7.4 Effect of hyperparameter $\gamma$

To study how the hyperparameter $\gamma$ affects the performance of “DAB+auto-N-best+TS”, “DAB+soft-N-best+TS”, and “DAB+learning-N-best+TS”, we tune $\gamma$ from $\{0.1,0.3,0.5,0.7,0.9\}$ . To save the space of the paper, we only show the results in the babble noise environments at the lowest SNRatO levels in Figs. 6 and 7. From the figures, we observe that “DAB+auto-N-best+TS” and “DAB+soft-N-best+TS” perform similarly if $\gamma$ is well-tuned, both of which are better than “DAB+soft-N-best+TS”. The working range of $\gamma$ is $[0.5,0.7]$ for “DAB+auto-N-best+TS” and “DAB+soft-N-best+TS”, and $[0.7,0.9]$ for “DAB+learning-N-best+TS”.

7.5 Effect of handcrafted features on performance

All above experiments were conducted with the eSTFT feature. To study how the handcrafted features affect the performance, we compared the DAB models that took eSTFT and MRCG respectively as the input of the channel-selection model $g(\cdot)$ in the babble noise environments at the lowest SNRatO levels. From the comparison results in Tables 5 and 6, we see that eSTFT is slightly better than MRCG in the diffuse noise environment, and significantly outperforms MRCG in the point source noise environment. The effect of different acoustic features for “DAB+1-best+TS” in the point source noise environment is remarkable, which manifests the importance of designing a good handcrafted feature. We also observe that the advantage of the adaptive channel selection algorithms over “DAB+1-best+TS” and “DAB+fixed-N-best+TS” is consistent across the two acoustic features, which demonstrates the robustness of the proposed channel selection algorithms to the choice of the acoustic features.

Table 5: Comparison results of handcrafted features for the DAB variants with 16 microphones per array in babble diffuse noise environment at an SNRatO of

10

dB.

SNRatO	Comparison methods	Babble \bigstrut
SNRatO	Comparison methods	STOI	PESQ	SDR \bigstrut
10 dB	1-best (eSTFT)	0.7154	2.06	5.14 \bigstrut[t]
	1-best (MRCG)	0.7101	2.05	5.01
	fixed-N-best+TS (eSTFT)	0.7675	2.11	5.18
	fixed-N-best+TS (MRCG)	0.7617	2.10	4.96
	auto-N-best+TS (eSTFT)	0.7696	2.12	5.45
	auto-N-best+TS (MRCG)	0.7654	2.11	5.28
	soft-N-best+TS (eSTFT)	0.7659	2.12	5.11
	soft-N-best+TS (MRCG)	0.7621	2.11	4.88
	learning-N-best+TS (eSTFT)	0.7631	2.07	4.55
	learning-N-best+TS (MRCG)	0.7606	2.07	4.48 \bigstrut[b]
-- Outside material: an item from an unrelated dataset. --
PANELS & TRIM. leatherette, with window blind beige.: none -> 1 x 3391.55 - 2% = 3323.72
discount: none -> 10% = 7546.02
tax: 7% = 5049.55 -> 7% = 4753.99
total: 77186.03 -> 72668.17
Table 6: Comparison results of handcrafted features for the DAB variants with 16 microphones per array in babble point source noise environment at an SNRatO of

-5

dB.

SNRatO	Comparison methods	Babble \bigstrut
SNRatO	Comparison methods	STOI	PESQ	SDR \bigstrut
-5 dB	1-best (eSTFT)	0.5741	1.73	-1.96 \bigstrut[t]
	1-best (MRCG)	0.5267	1.67	-3.77
	fixed-N-best+TS (eSTFT)	0.6065	1.74	-1.65
	fixed-N-best+TS (MRCG)	0.5838	1.67	-2.55
	auto-N-best+TS (eSTFT)	0.6160	1.75	-1.24
	auto-N-best+TS (MRCG)	0.5918	1.70	-2.14
	soft-N-best+TS (eSTFT)	0.6164	1.76	-1.15
	soft-N-best+TS (MRCG)	0.5934	1.70	-2.10
	learning-N-best+TS (eSTFT)	0.6086	1.72	-1.74
	learning-N-best+TS (MRCG)	0.5956	1.70	-2.27 \bigstrut[b]
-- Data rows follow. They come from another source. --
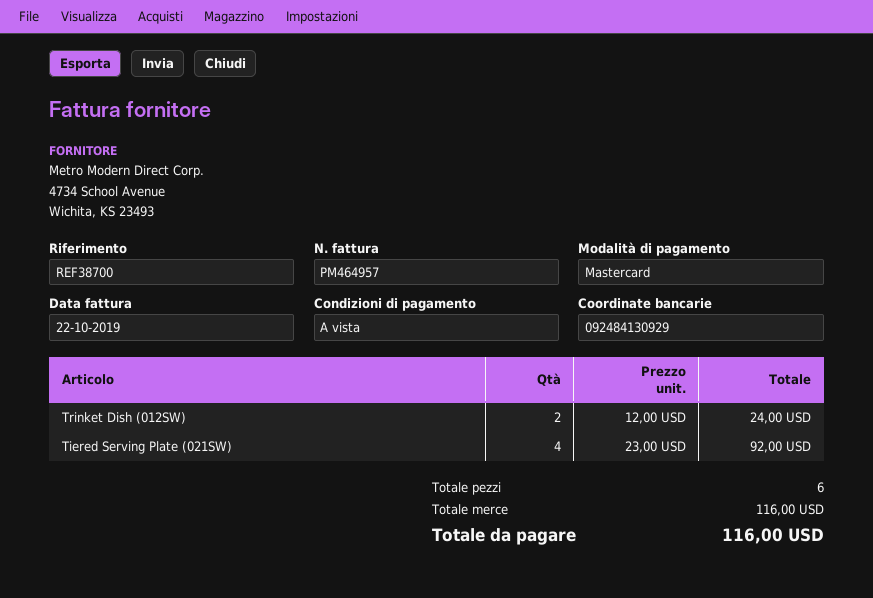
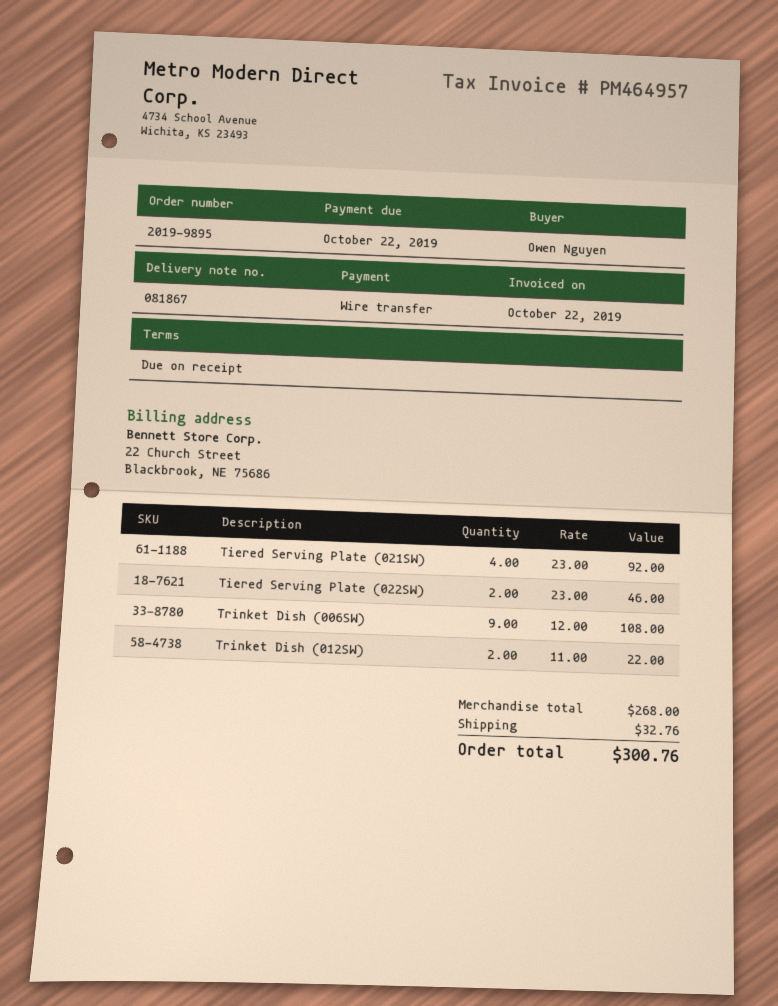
payment method: Mastercard -> bank transfer
Trinket Dish (012SW): 2 x 12.00 = 24.00 -> 2 x 11.00 = 22.00
Tiered Serving Plate (022SW): none -> 2 x 23.00 = 46.00
Trinket Dish (006SW): none -> 9 x 12.00 = 108.00
subtotal: 116.00 -> 268.00
shipping: none -> 32.76
total: 116.00 -> 300.76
8 Conclusions and future work

In this paper, we have proposed deep ad-hoc beamforming, which is to our knowledge the first deep learning method designed for ad-hoc microphone arrays.³³3This claim was made according to the fact that the core idea of the paper has been put on arXiv [Zhang, 2018] in January 2019. DAB has the following novel aspects. First, DAB employs an ad-hoc microphone array to pick up speech signals, which has a potential to enhance the speech signals with equally high quality in a range where the array covers. It may also significantly improve the SNR at the microphone receivers by physically placing some microphones close to the speech source in probability. Second, DAB employs a channel-selection algorithm to reweight the estimated speech signals with a sparsity constraint, which groups a handful microphones around the speech source into a local microphone array. We have developed several channel-selection algorithms as well. Third, we have developed a time synchronization framework based on time delay estimators and the supervised 1-best channel selection. At last, we emphasized the importance of acoustic features to DAB by carrying out the first study on how different acoustic features affect the performance.
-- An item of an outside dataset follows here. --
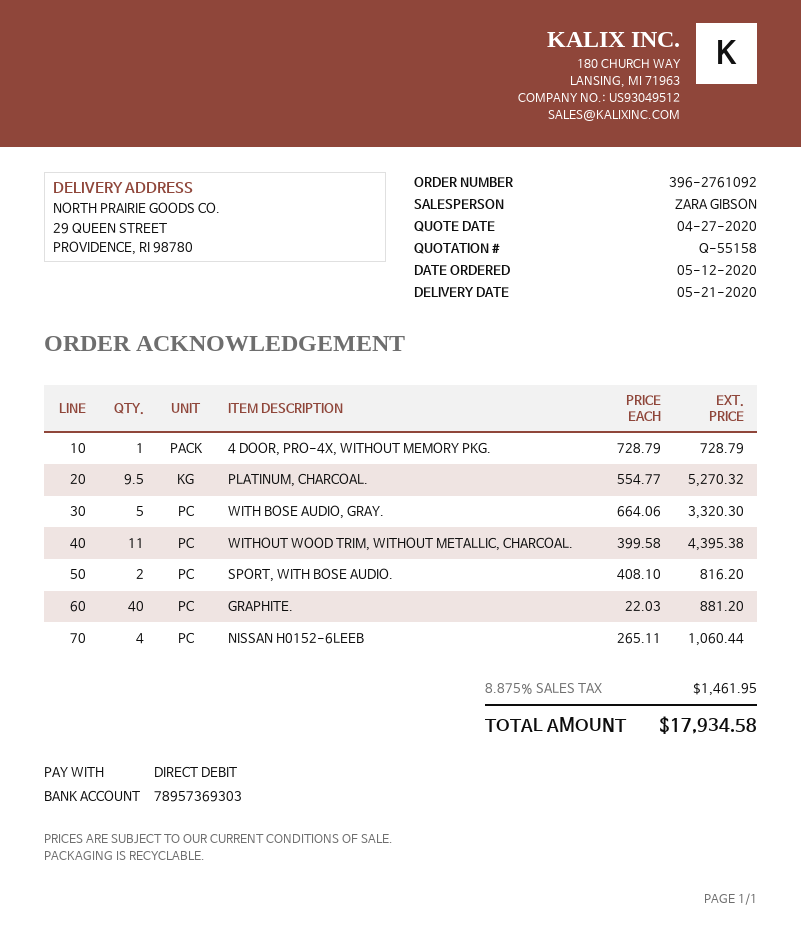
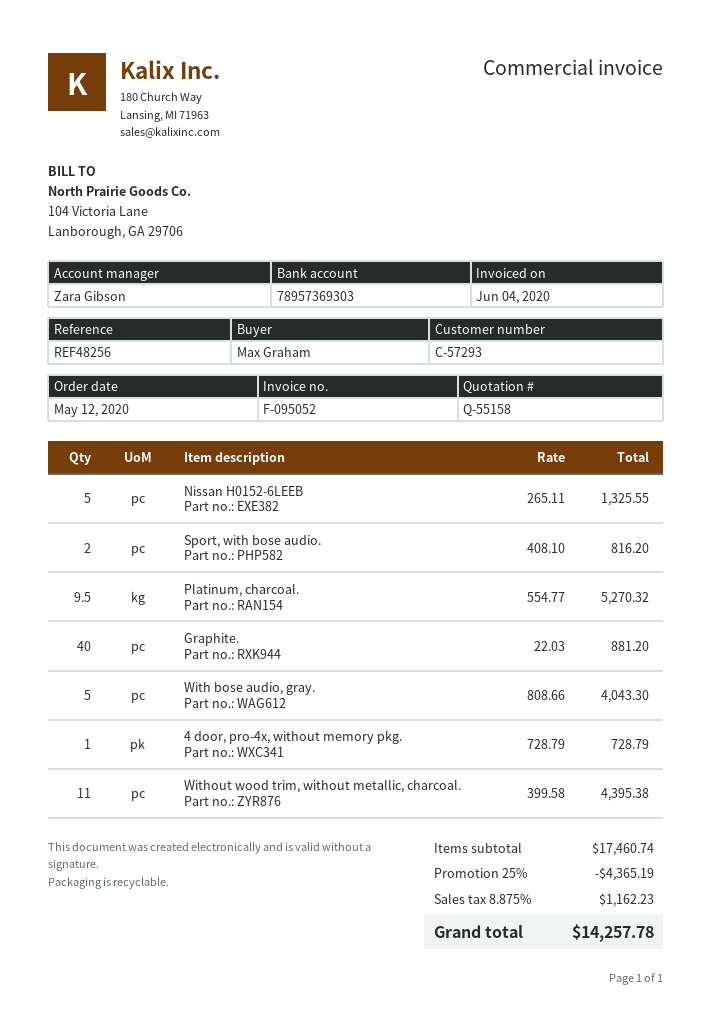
WITH BOSE AUDIO, GRAY.: 5 x 664.06 = 3320.30 -> 5 x 808.66 = 4043.30
NISSAN H0152-6LEEB: 4 x 265.11 = 1060.44 -> 5 x 265.11 = 1325.55
discount: none -> 25% = 4365.19
tax: 8.875% = 1461.95 -> 8.875% = 1162.23
total: 17934.58 -> 14257.78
Besides the above novelties and advantages, the proposed DAB is flexible in incorporating new development of DNN-based single channel speech processing techniques, since that its model is trained in the single-channel fashion. Its test process is also flexible in incorporating any number of microphones without retraining or revising the model, which meets the requirement of real-world applications. Moreover, although we applied DAB to speech enhancement as an example, we may apply it to other tasks as well by replacing the deep beamforming to other task-specific algorithms.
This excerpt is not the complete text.